Acórdão do Tribunal da Relação do Porto
Processo:
0211049
Nº Convencional: JTRP00035265
Relator: FERNANDO MONTERROSO
Descritores: DESOBEDIÊNCIA
AMNISTIA
EXTINÇÃO DO PROCEDIMENTO CRIMINAL
PEDIDO CÍVEL
INDEMNIZAÇÃO
VALOR
EQUIDADE
HONORÁRIOS
SOCIEDADE COMERCIAL
RESPONSABILIDADE PESSOAL
RESPONSABILIDADE EXTRA CONTRATUAL
Nº do Documento: RP200301080211049
Data do Acordão: 01/08/2003
Votação: UNANIMIDADE
Tribunal Recorrido: 4 J CR MATOSINHOS
Texto Integral: N
Privacidade: 1
Meio Processual: REC PENAL.
Decisão: PROVIDO PARCIALMENTE. ALTERADA A INDEMNIZAÇÃO.
Área Temática: DIR CRIM - CRIM C/ESTADO / TEORIA GERAL.
DIR CIV - DIR RESP CIV.
Legislação Nacional: CP95 ART11.
CCIV66 ART157 ART483 N1 ART496 N1 N3 ART562 ART566 N2 N3.
CPC95 ART664.
Jurisprudência Nacional: AC STJ DE 1995/09/21 IN CJSTJ T3 ANOIII PAG194.
AC RC DE 1993/12/02 IN CJ T5 ANOXVIII PAG64.
AC RP DE 1994/11/23 IN CJ T5 ANOXIX PAG254.
AC STJ DE 1974/06/04 IN BMJ N238 PAG204.
Sumário: Tendo sido os arguidos, e não a sociedade comercial que representam, quem praticou os factos que constituíam o crime de desobediência (que não foi julgado por entretanto ter sido declarado extinto o procedimento criminal por amnistia), serão os arguidos os responsáveis civis pelos danos emergentes do facto criminoso, dado o carácter pessoal do facto jurídico donde emerge o direito à indemnização.

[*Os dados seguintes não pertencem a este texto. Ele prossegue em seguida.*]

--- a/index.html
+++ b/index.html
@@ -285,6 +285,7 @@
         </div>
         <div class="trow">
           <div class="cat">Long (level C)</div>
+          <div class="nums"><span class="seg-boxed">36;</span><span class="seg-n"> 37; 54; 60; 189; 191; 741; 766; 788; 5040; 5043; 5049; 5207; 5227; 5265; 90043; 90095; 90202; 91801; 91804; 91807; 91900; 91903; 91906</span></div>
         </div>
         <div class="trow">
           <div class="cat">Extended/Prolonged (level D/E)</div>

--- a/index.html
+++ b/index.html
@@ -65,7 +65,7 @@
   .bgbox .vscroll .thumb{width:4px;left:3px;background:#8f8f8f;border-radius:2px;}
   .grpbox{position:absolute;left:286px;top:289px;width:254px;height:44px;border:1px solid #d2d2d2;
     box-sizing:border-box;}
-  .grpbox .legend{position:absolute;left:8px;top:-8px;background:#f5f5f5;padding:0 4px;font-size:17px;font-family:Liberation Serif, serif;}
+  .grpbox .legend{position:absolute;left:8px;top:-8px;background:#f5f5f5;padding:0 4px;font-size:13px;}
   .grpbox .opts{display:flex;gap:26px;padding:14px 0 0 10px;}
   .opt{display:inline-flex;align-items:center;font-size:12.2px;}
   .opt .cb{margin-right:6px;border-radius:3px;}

Haverá que distinguir os danos causados pela prática do crime e que são imputáveis à conduta dos arguidos e os danos que devem ser imputados à empresa dos mesmos como dona da obra.

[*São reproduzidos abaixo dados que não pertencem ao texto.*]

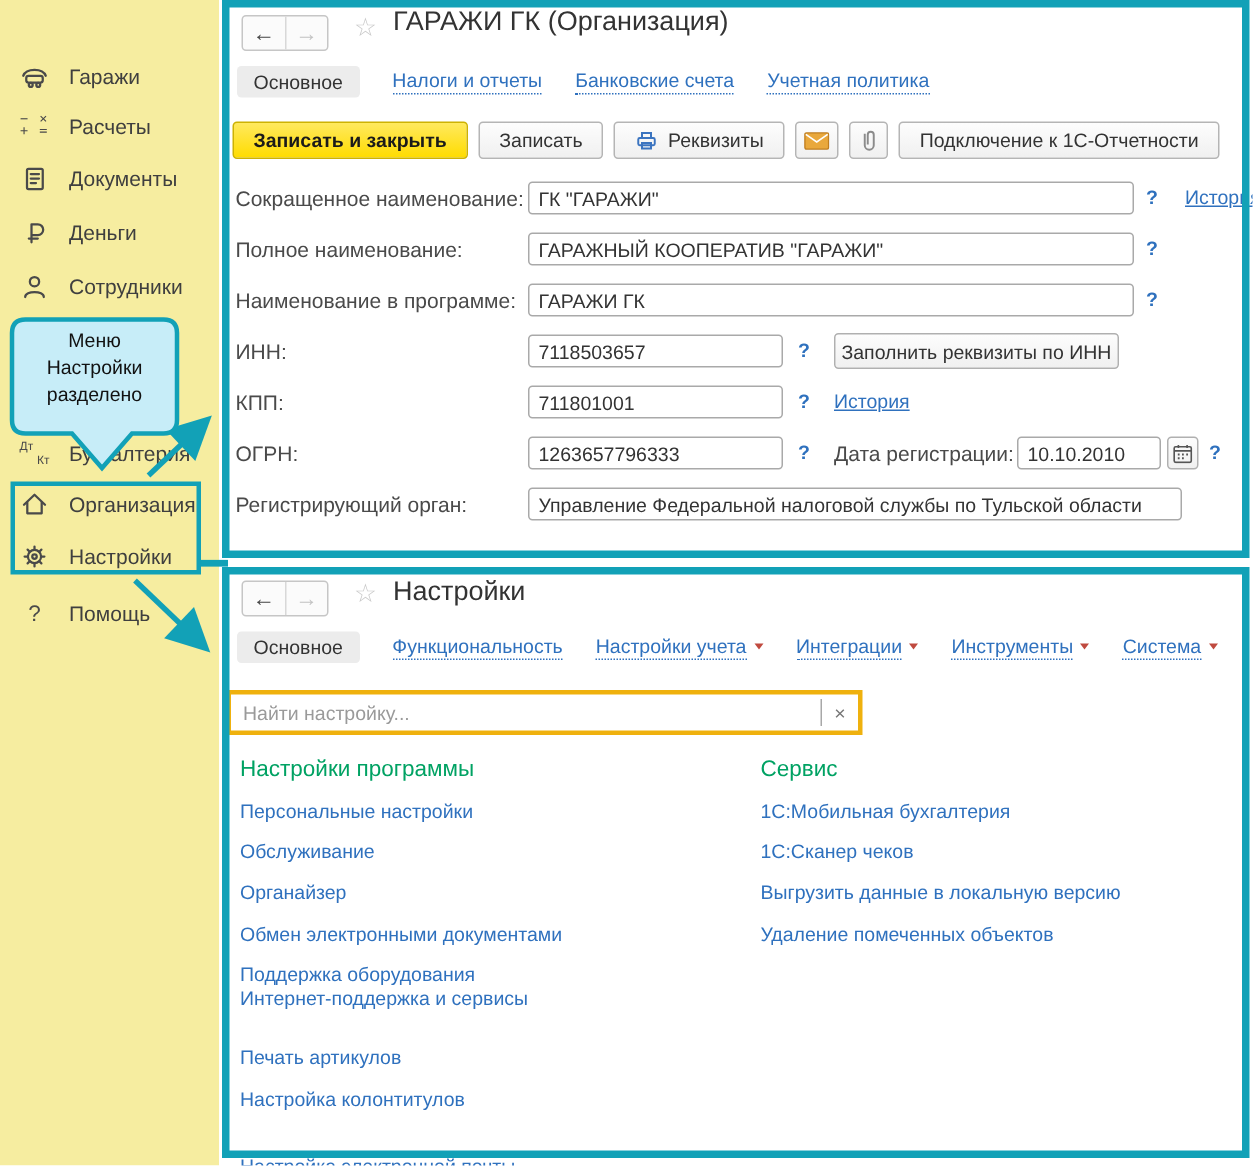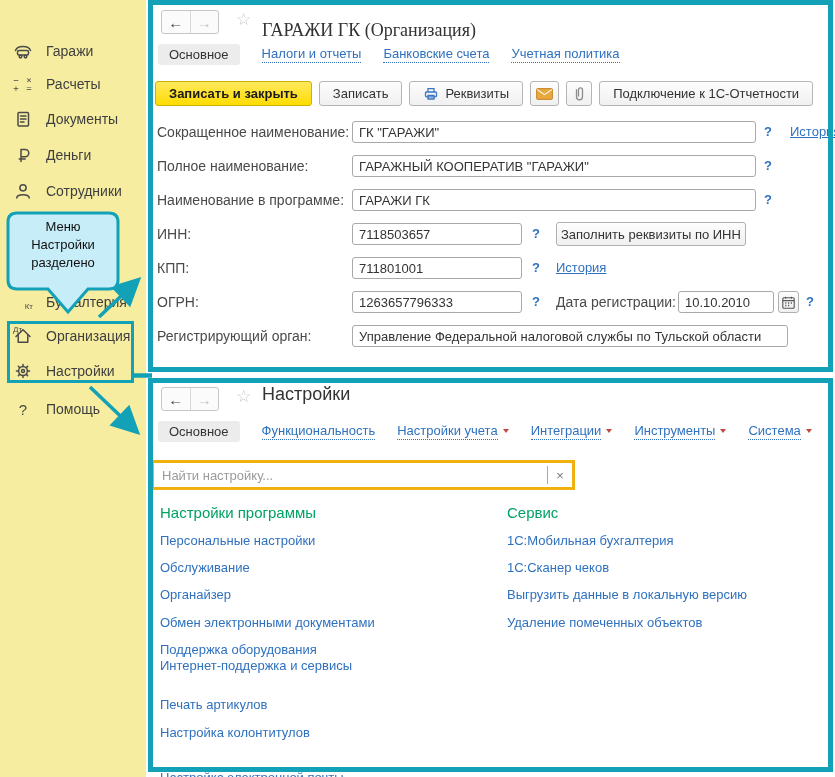--- a/index.html
+++ b/index.html
@@ -165,7 +165,7 @@
       <span class="navcell fwd">→</span>
     </div>
     <span class="star" style="left:88px;top:9px;">☆</span>
-    <div class="ptitle" style="left:114px;top:20px;font-family:Liberation Serif, serif;">ГАРАЖИ ГК (Организация)</div>
+    <div class="ptitle" style="left:114px;top:4px;">ГАРАЖИ ГК (Организация)</div>
 
     <div class="tabs" style="left:10px;top:43px;">
       <span class="tab-active">Основное</span>

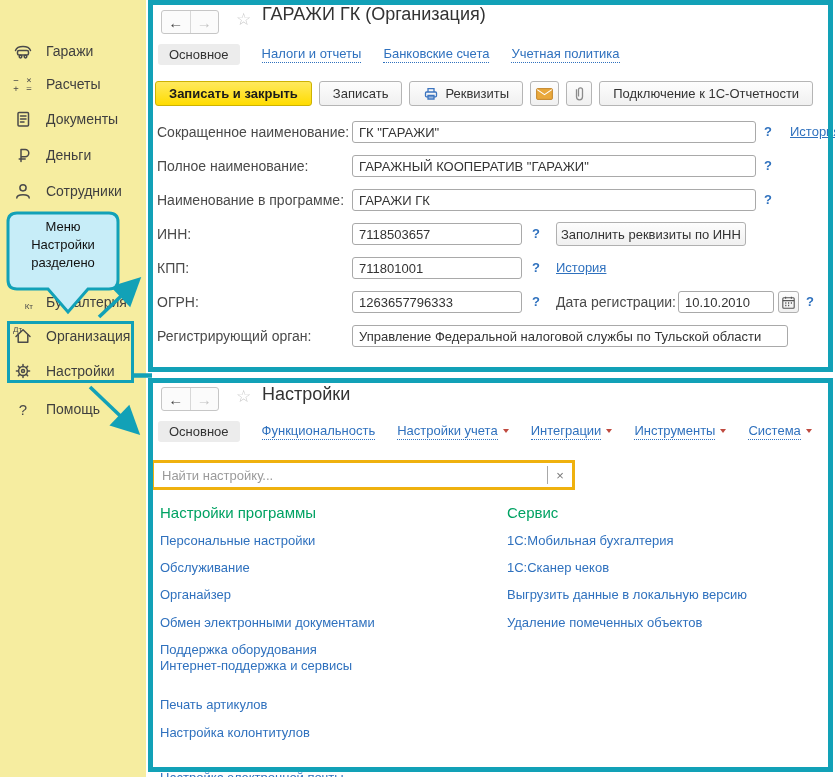--- a/index.html
+++ b/index.html
@@ -14,7 +14,7 @@
   .side-label{margin-left:11px;font-size:14px;color:#3f3f3f;white-space:nowrap;}
   .calc-ico{font-size:9px;line-height:8px;letter-spacing:1px;color:#4a4a4a;text-align:center;font-family:"DejaVu Sans Mono",monospace;}
   .dtkt{position:relative;width:20px;height:18px;font-size:8px;color:#4a4a4a;}
-  .dtkt .dt{position:absolute;left:0;top:0;margin-top:32px;}
+  .dtkt .dt{position:absolute;left:0;top:0;}
   .dtkt .kt{position:absolute;right:0;bottom:0;}
   .q-ico{font-size:15px;color:#4a4a4a;}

Os honorários do mandatário forense não cabem no âmbito da indemnização pois não podem ser tomados como dano resultante do acto do arguido, sendo antes resultado de um contrato estabelecido entre o demandante e o seu advogado, competindo àquele a sua satisfação.
Para a aplicação do artigo 566 n.3 do Código Civil, é preciso que a parte alegue os danos e os factos que possam definir a indemnização a pagar em dinheiro dentro da equidade de que fala aquele preceito.